How do we know if a PCA plot is good? From online tutorials, the PC1 should not be very low or very high, a PC1 of 40-60% is good.
Do not pin a % of variability explained by PC1 to dataset quality, these do not necessarily correlate at all. Your PC1 may explain a relatively low or high percentage of the variability of the data, but that doesn't necessarily have anything to do with data quality.
Also, the samples should be neatly clustered into a single cluster.
In reality, it is not uncommon for there to be multiple groupings. The data is almost always more complicated than just x versus y, and there are usually more variables that differentiate the samples. This is especially true for human disease datasets. Sometimes, PC1 may not separate samples based on your condition of interest at all, but PC2, 3, 4, etc, might. Look at more than just PC1 and 2.
Can I still take forward these two datasets by picking the closely clustered samples?

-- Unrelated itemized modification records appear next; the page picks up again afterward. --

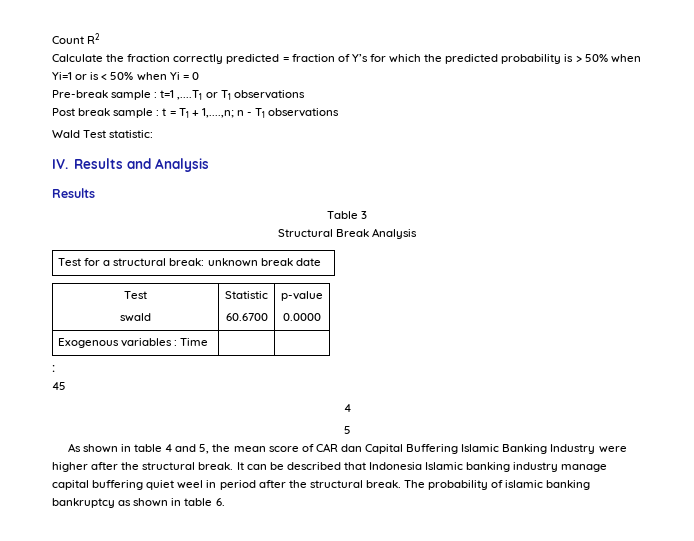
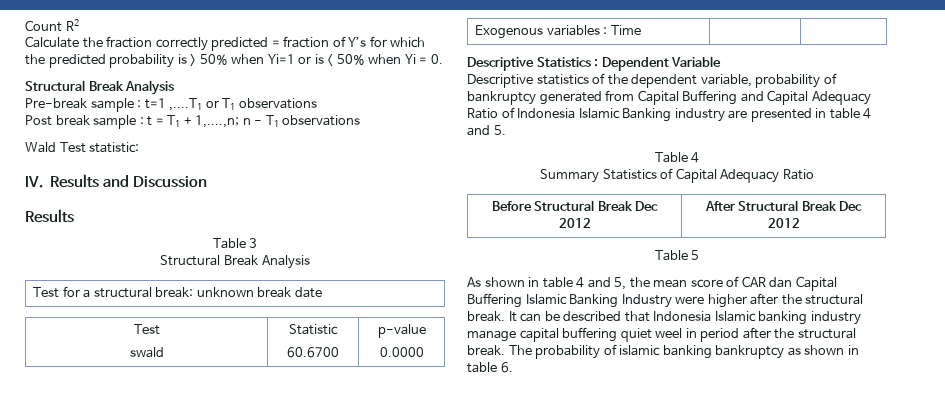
- Calculate the fraction correctly predicted = fraction of Y’s for which the predicted probability is > 50% when Yi=1 or is < 50% when Yi = 0
+ Calculate the fraction correctly predicted = fraction of Y’s for which the predicted probability is > 50% when Yi=1 or is < 50% when Yi = 0.
+ Structural Break Analysis
- IV. Results and Analysis
+ IV. Results and Discussion
  Exogenous variables : Time | |
- :
- 45
- 4
- 5
+ Descriptive Statistics : Dependent Variable
+ Descriptive statistics of the dependent variable, probability of bankruptcy generated from Capital Buffering and Capital Adequacy Ratio of Indonesia Islamic Banking industry are presented in table 4 and 5.
+ Table 4
+ Summary Statistics of Capital Adequacy Ratio
+ Before Structural Break Dec 2012 | After Structural Break Dec 2012
+ Table 5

You certainly can still use these datasets.
What is the minimum number of samples one should have to perform RNA-Seq in each group of a dataset?

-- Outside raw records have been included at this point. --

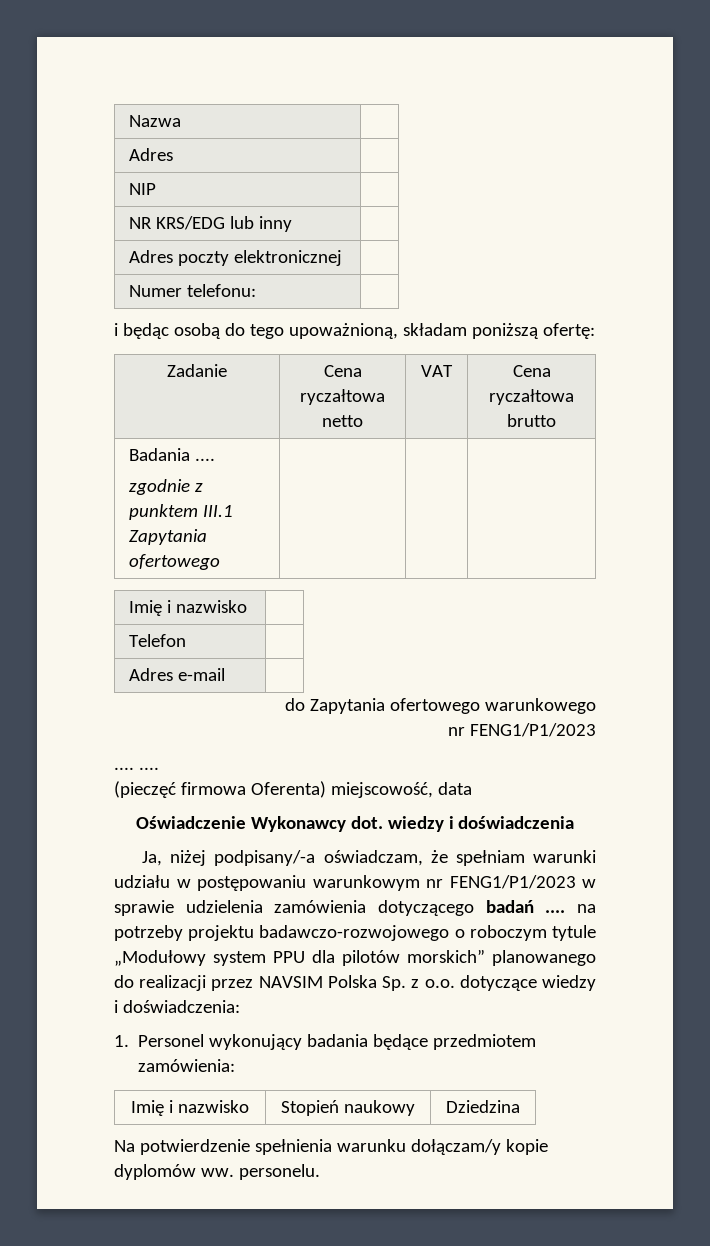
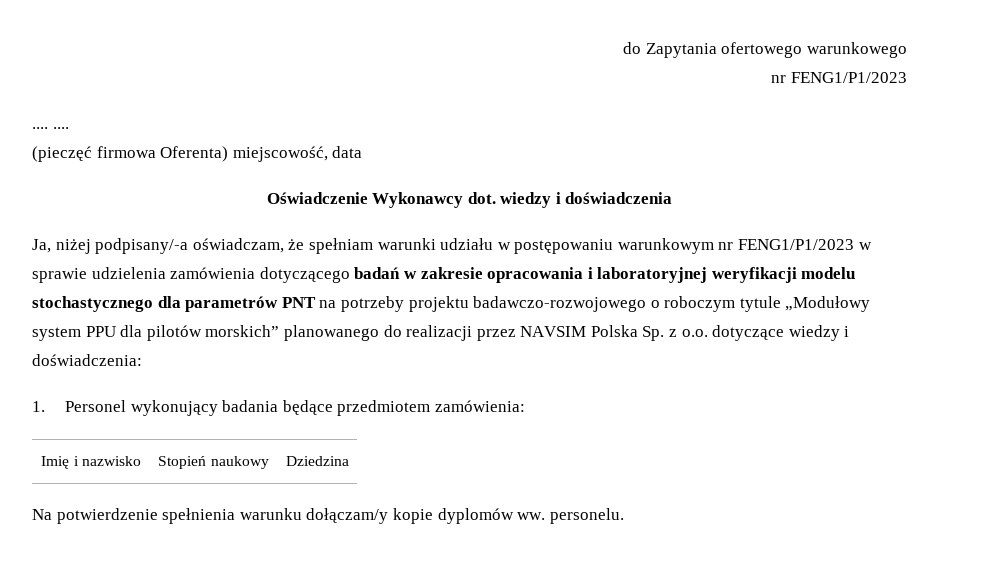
- Nazwa |
- Adres |
- NIP |
- NR KRS/EDG lub inny |
- Adres poczty elektronicznej |
- Numer telefonu: |
- i będąc osobą do tego upoważnioną, składam poniższą ofertę:
- Zadanie | Cena ryczałtowa netto | VAT | Cena ryczałtowa brutto
- Badania ....
- zgodnie z punktem III.1 Zapytania ofertowego | | |
- Imię i nazwisko |
- Telefon |
- Adres e-mail |
- Ja, niżej podpisany/-a oświadczam, że spełniam warunki udziału w postępowaniu warunkowym nr FENG1/P1/2023 w sprawie udzielenia zamówienia dotyczącego badań .... na potrzeby projektu badawczo-rozwojowego o roboczym tytule „Modułowy system PPU dla pilotów morskich” planowanego do realizacji przez NAVSIM Polska Sp. z o.o. dotyczące wiedzy i doświadczenia:
+ Ja, niżej podpisany/-a oświadczam, że spełniam warunki udziału w postępowaniu warunkowym nr FENG1/P1/2023 w sprawie udzielenia zamówienia dotyczącego badań w zakresie opracowania i laboratoryjnej weryfikacji modelu stochastycznego dla parametrów PNT na potrzeby projektu badawczo-rozwojowego o roboczym tytule „Modułowy system PPU dla pilotów morskich” planowanego do realizacji przez NAVSIM Polska Sp. z o.o. dotyczące wiedzy i doświadczenia:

This is a bit of a loaded question, and the answer depends on how much power you really want/need. There are a few papers that look at this with varying answers, like this one that recommends 6 for decent power and up to 12 if you really want to capture every difference. In practice, people typically shoot for at least 3.

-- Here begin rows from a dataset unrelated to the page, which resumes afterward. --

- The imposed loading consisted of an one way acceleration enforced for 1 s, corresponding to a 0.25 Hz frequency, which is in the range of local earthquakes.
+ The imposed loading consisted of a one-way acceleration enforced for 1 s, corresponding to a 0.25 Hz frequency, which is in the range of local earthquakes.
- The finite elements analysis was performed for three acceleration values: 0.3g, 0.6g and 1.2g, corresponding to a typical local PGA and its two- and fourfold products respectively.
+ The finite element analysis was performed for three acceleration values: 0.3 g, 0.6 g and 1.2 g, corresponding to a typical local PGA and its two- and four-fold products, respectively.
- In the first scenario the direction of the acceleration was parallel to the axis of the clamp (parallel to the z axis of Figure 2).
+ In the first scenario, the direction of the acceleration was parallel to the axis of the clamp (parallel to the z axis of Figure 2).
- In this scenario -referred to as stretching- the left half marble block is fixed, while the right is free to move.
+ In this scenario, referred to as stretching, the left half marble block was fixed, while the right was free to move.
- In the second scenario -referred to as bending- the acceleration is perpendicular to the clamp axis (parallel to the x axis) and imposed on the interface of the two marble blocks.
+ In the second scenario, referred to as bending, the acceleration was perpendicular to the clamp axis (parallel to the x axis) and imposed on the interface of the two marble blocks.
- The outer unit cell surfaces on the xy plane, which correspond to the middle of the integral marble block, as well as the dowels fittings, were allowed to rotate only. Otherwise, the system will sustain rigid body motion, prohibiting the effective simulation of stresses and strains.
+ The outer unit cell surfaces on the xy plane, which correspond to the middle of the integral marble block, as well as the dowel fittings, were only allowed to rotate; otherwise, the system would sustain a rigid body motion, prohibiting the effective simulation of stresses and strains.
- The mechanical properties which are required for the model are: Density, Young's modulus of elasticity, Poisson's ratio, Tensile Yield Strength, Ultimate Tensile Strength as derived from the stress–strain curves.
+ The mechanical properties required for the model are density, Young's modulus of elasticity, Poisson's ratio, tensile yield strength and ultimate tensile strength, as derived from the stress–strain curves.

Is there a statistical way to figure out which sub-clusters to choose for the next level of analysis?
There are all sorts of clustering algorithms to help break up samples, but first, you should take a look at other variables in the data that might explain why some samples tend to group together in a given PC. Depending on the data type, things like sex, tissue origin, age, read depth (scATAC is a prime example here, PC1 is always dominated by read depth differences), culture conditions, etc, can all play into how similar any set of samples appear in PCA.